How To Navigate The Housing Market After COVID-19
The Key To Profiting From Post-Pandemic Property Markets Worldwide
U.S. property markets are bubbling… boiling in some cases.
I spoke with a friend in Florida last week who told me he’s been in the market to buy an apartment in Miami for his son who just took a job in that city.
He’s lost two so far. In both cases, he spoke with the listing agent to say he was very interested and would, in both cases, made appointments to view the properties the next day.
In both cases, before he could visit, the agent called to say that the apartment, again in both cases, had been sold.
How could that be, my friend wondered aloud on the phone the second time it happened. The real estate agent told him that a buyer out of New York had paid cash sight unseen.

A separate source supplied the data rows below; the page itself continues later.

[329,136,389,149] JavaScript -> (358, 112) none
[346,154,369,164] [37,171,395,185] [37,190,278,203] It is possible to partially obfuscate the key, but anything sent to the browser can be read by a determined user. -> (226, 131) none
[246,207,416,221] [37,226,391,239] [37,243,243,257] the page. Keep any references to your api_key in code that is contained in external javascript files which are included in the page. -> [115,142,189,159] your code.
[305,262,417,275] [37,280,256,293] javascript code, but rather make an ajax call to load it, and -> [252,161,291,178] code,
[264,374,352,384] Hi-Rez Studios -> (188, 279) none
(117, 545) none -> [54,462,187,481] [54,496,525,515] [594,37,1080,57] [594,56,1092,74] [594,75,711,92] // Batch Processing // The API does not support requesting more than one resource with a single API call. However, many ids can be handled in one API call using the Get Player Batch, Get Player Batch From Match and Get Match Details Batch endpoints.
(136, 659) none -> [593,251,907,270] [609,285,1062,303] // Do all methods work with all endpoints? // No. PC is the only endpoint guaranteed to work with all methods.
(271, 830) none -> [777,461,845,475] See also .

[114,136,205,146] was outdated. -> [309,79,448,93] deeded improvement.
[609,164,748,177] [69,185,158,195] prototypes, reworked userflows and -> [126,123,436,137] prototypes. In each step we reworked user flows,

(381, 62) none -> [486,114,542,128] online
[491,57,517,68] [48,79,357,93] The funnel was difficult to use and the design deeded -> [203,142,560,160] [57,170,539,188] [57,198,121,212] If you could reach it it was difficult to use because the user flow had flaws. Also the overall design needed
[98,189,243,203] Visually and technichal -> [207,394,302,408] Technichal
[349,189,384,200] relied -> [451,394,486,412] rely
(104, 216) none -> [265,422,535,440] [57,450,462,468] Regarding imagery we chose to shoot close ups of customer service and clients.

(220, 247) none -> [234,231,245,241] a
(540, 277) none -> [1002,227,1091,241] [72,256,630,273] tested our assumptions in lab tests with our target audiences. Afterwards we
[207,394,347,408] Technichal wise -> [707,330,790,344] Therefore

He’s close to doing the same himself at this point.
The Crisis Opportunities
What happened to the crisis opportunities in real estate that I and many other pundits were expecting in the wake of the pandemic? That’s not how things are playing out many places in the world, including and especially in the United States.
Many places across the globe, we’re seeing seller’s markets.
City dwellers are looking for space after being cooped up during quarantines and lockdowns.
People who have been working from home and whose companies have decided they can continue to work from home are looking for bigger homes with home offices… or they are taking off to join the digital nomad movement, buying or renting properties in places where they think they’ll have more freedom during a next round of lockdowns, should they come, or the next global disaster, whatever and whenever that is.
Several developer friends—in Belize, Mexico, Nicaragua, and Brazil for example—had some of their best sales periods ever between June 2020 and April 2021.
Meantime, investors are buying rental units expecting a huge surge in tourism rental demand as borders reopen and people start traveling again.
Developers in Panama (including me) are likewise expecting a boom as the tourists return. However, this country has another reason to anticipate a surge in foreign investment.
Investors Worldwide Are Looking For Safe Havens
They’re shopping the globe for where they can place their capital beyond the impact of expected tax increases in their home countries as their governments try to figure out how to pay for all the economic stimulus money they dumped into their economies during the crisis.
It’s time like these when Panama stands way out.
This country doesn’t need to raise taxes to cover even extraordinary expenses like those incurred over the past year-and-a-half. The big-time cashflow generated by the Canal and now the huge copper mine in the interior of this country (copper prices have more than doubled since their initial fall at the beginning of the pandemic) provide all the funds this government needs.
It’s a new era for us global property investors.
My Advice For How To Navigate It?
I’m taking the same position I adopted following the 2008/2009 global meltdown. It served us well then… and it will serve us well again now.
Buy for yield.
Don’t jump into a frenzied market because you’re worried you’re going to lose out on rapid appreciation. Stick to the fundamentals and look for solid properties providing solid rental returns.
Even if that means in some cases buying sight unseen.